▶ _Your task_
The copy you produce must hold every record exactly, and none of the images.

▶ _Given records_
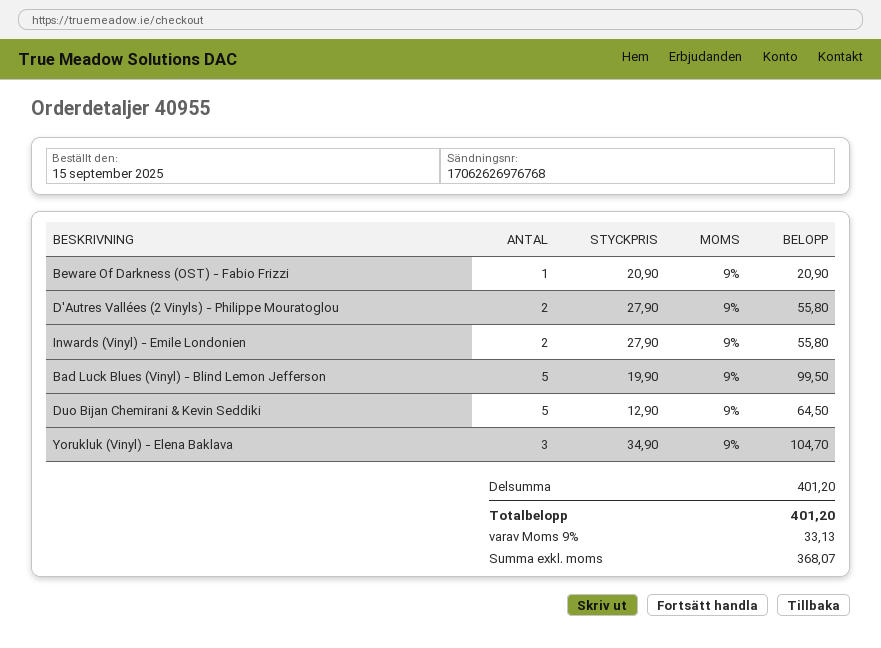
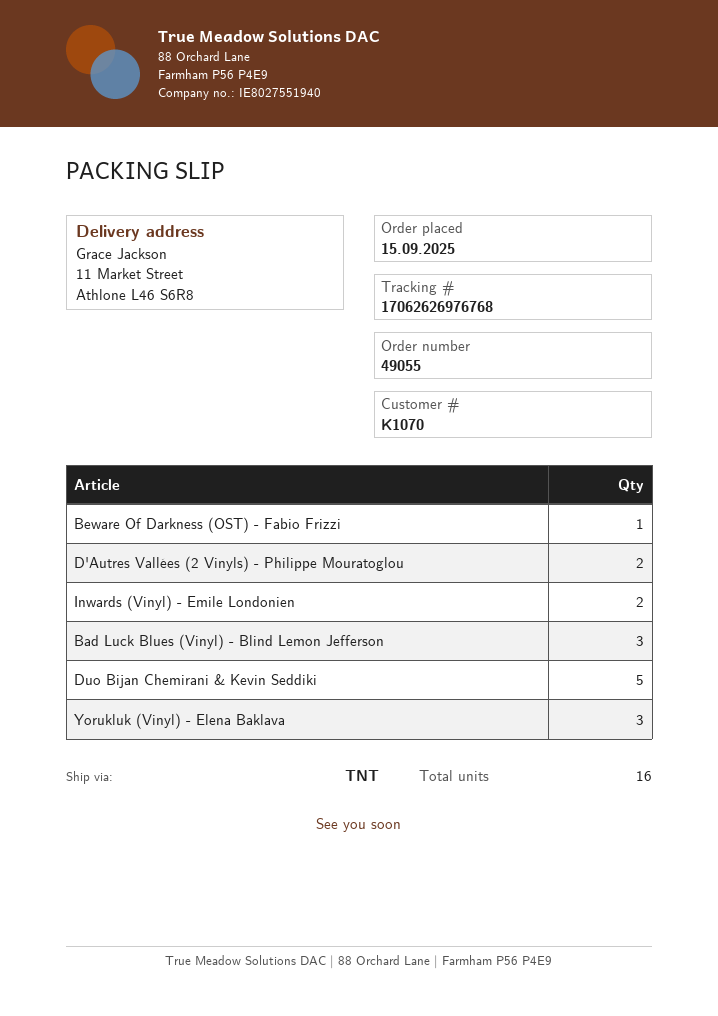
order number: 40955 -> 49055
Bad Luck Blues (Vinyl) - Blind Lemon Jefferson: 5 -> 3

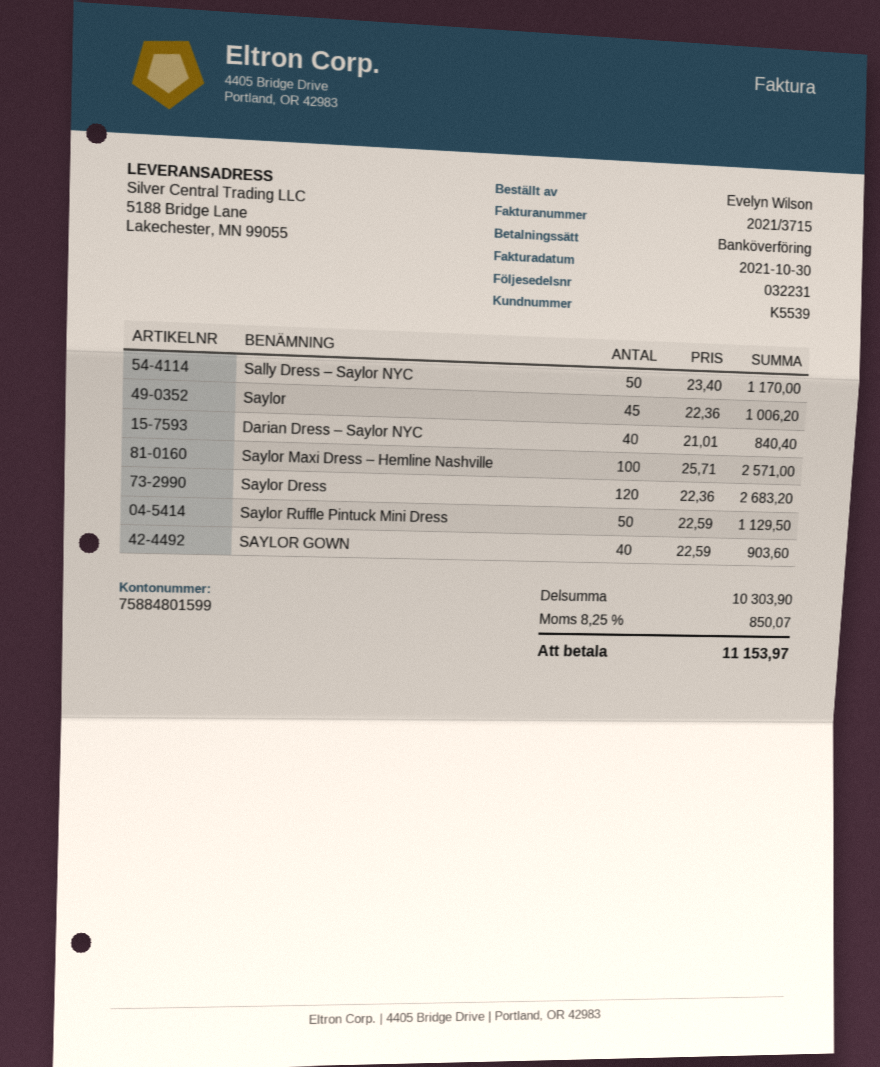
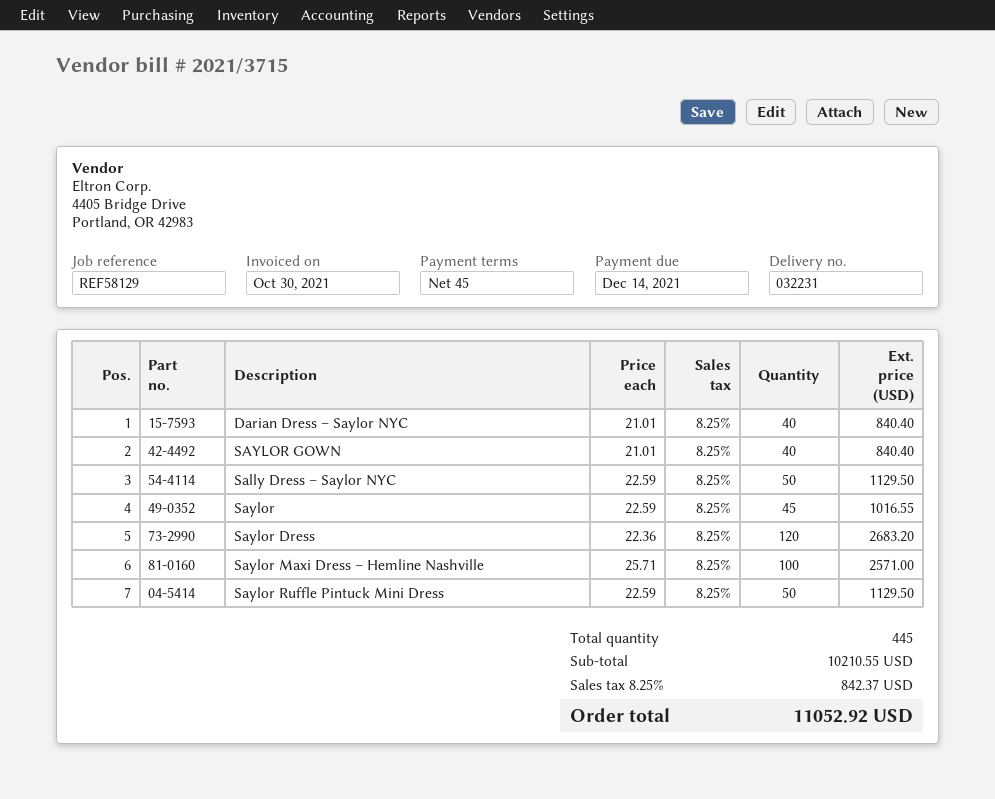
Sally Dress – Saylor NYC: 50 x 23.40 = 1170.00 -> 50 x 22.59 = 1129.50
Saylor: 45 x 22.36 = 1006.20 -> 45 x 22.59 = 1016.55
SAYLOR GOWN: 40 x 22.59 = 903.60 -> 40 x 21.01 = 840.40
subtotal: 10303.90 -> 10210.55
tax: 8.25% = 850.07 -> 8.25% = 842.37
total: 11153.97 -> 11052.92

▶ _Solution to this task_
order number: 40955 -> 49055
Bad Luck Blues (Vinyl) - Blind Lemon Jefferson: 5 -> 3

Sally Dress – Saylor NYC: 50 x 23.40 = 1170.00 -> 50 x 22.59 = 1129.50
Saylor: 45 x 22.36 = 1006.20 -> 45 x 22.59 = 1016.55
SAYLOR GOWN: 40 x 22.59 = 903.60 -> 40 x 21.01 = 840.40
subtotal: 10303.90 -> 10210.55
tax: 8.25% = 850.07 -> 8.25% = 842.37
total: 11153.97 -> 11052.92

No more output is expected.